## WORK REQUEST
Print the lines in the listing below starting at the line with "Ариунтуяа, 2014 оны" and ending at the line with "font-size: 16px ->", both included. Reproduce them exactly and omit every picture.

## DATA PROVIDED
<<<<

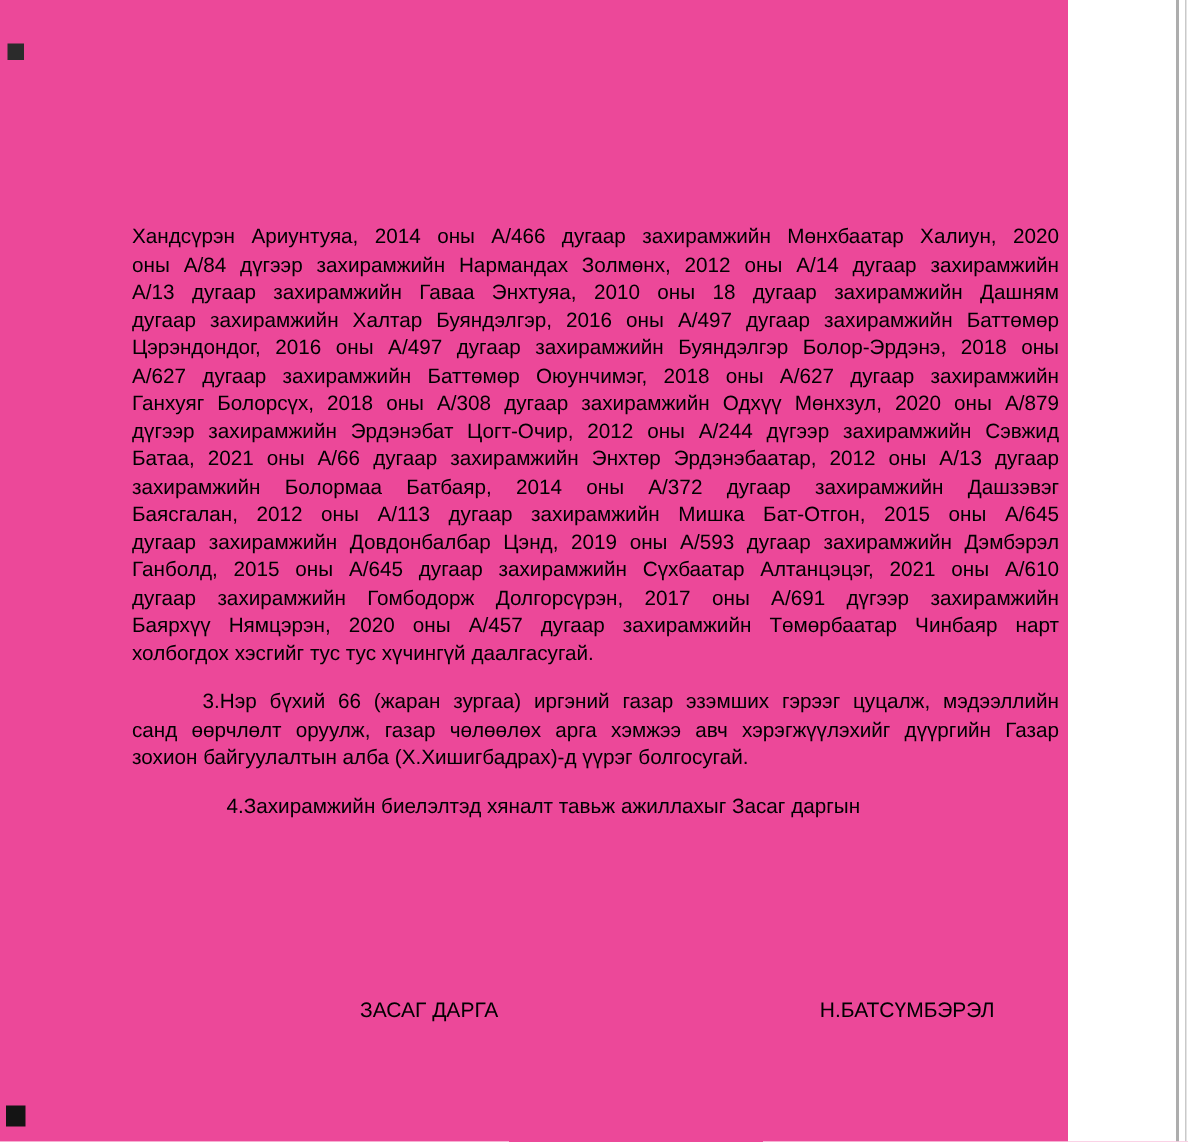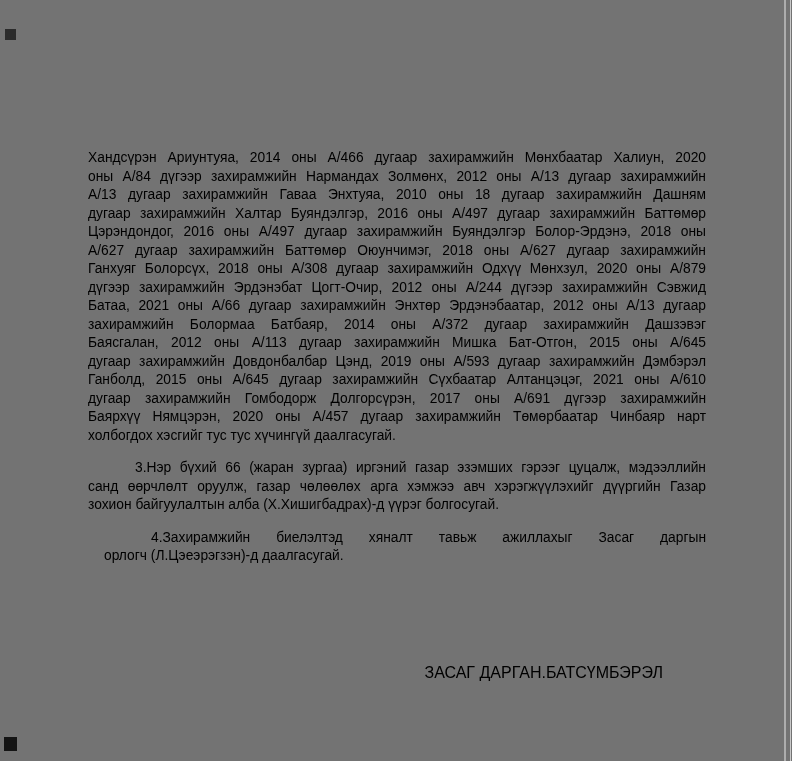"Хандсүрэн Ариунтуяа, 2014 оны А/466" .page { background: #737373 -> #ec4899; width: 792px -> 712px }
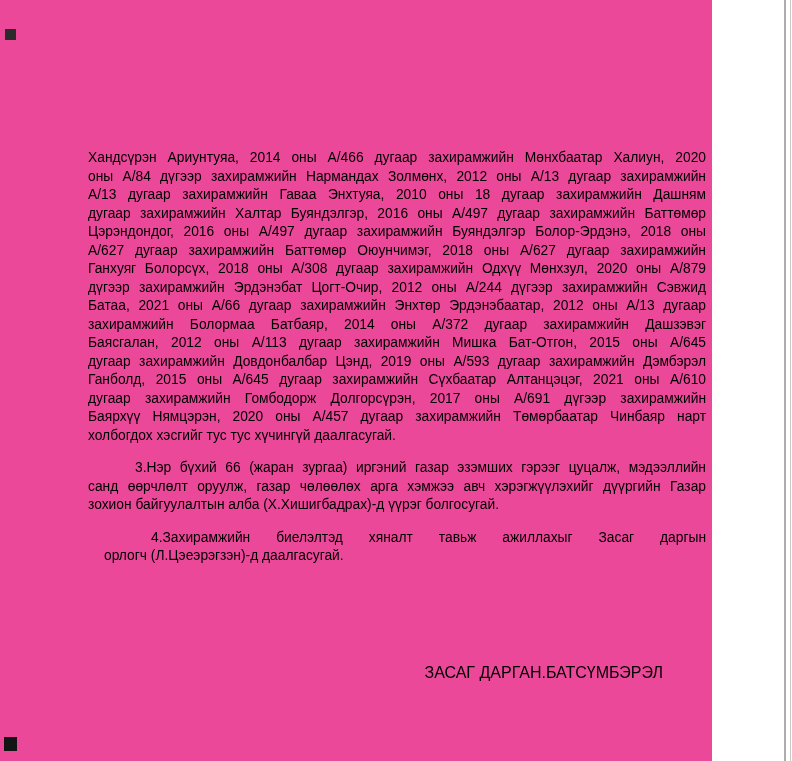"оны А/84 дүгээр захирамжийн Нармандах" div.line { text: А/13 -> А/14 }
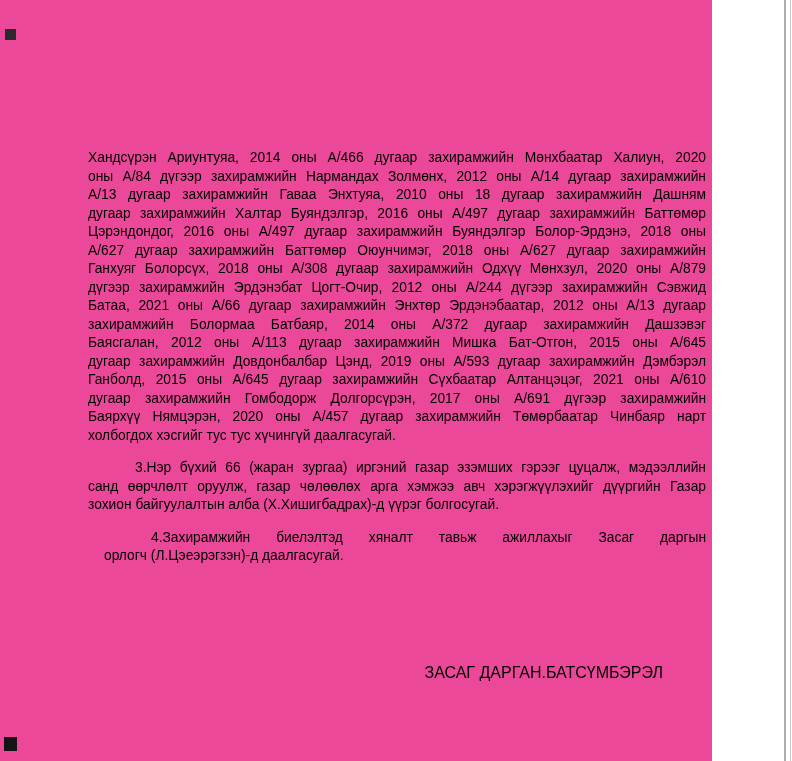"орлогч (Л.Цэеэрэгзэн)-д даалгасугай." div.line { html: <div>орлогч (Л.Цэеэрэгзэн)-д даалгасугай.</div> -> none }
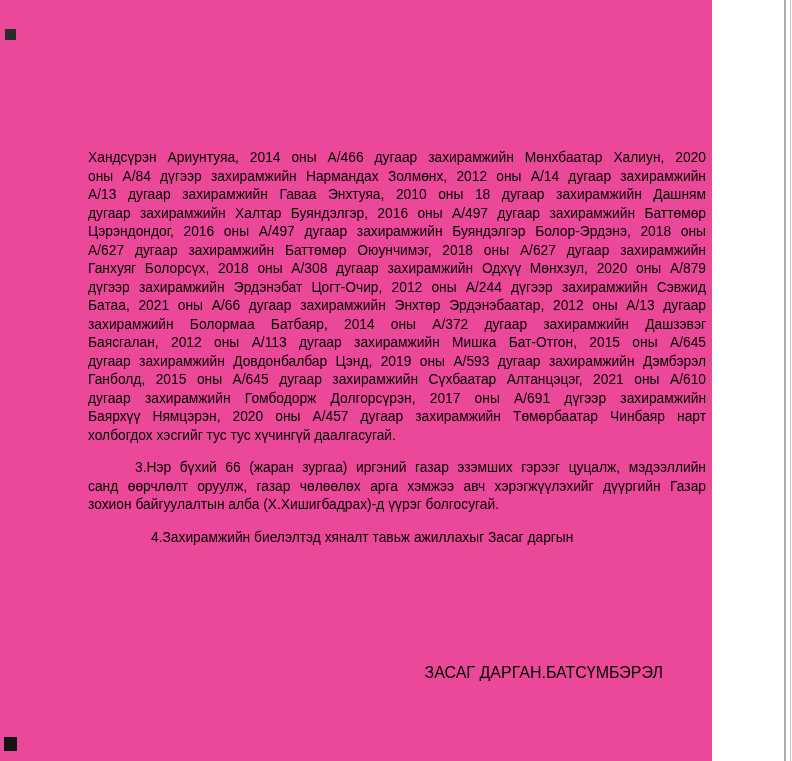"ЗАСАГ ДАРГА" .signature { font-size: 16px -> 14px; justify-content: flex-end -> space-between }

>>>>
<<<<

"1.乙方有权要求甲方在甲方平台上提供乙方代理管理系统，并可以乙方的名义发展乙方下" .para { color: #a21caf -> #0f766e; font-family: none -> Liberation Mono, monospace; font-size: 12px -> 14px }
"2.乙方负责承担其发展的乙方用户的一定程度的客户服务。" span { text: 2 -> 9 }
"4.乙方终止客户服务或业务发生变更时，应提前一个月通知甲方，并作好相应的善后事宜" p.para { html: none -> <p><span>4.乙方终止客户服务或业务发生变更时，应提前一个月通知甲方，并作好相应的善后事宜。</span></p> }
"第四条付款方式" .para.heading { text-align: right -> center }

>>>>

## EXERCISE RESULT
"Хандсүрэн Ариунтуяа, 2014 оны А/466" .page { background: #737373 -> #ec4899; width: 792px -> 712px }
"оны А/84 дүгээр захирамжийн Нармандах" div.line { text: А/13 -> А/14 }
"орлогч (Л.Цэеэрэгзэн)-д даалгасугай." div.line { html: <div>орлогч (Л.Цэеэрэгзэн)-д даалгасугай.</div> -> none }
"ЗАСАГ ДАРГА" .signature { font-size: 16px -> 14px; justify-content: flex-end -> space-between }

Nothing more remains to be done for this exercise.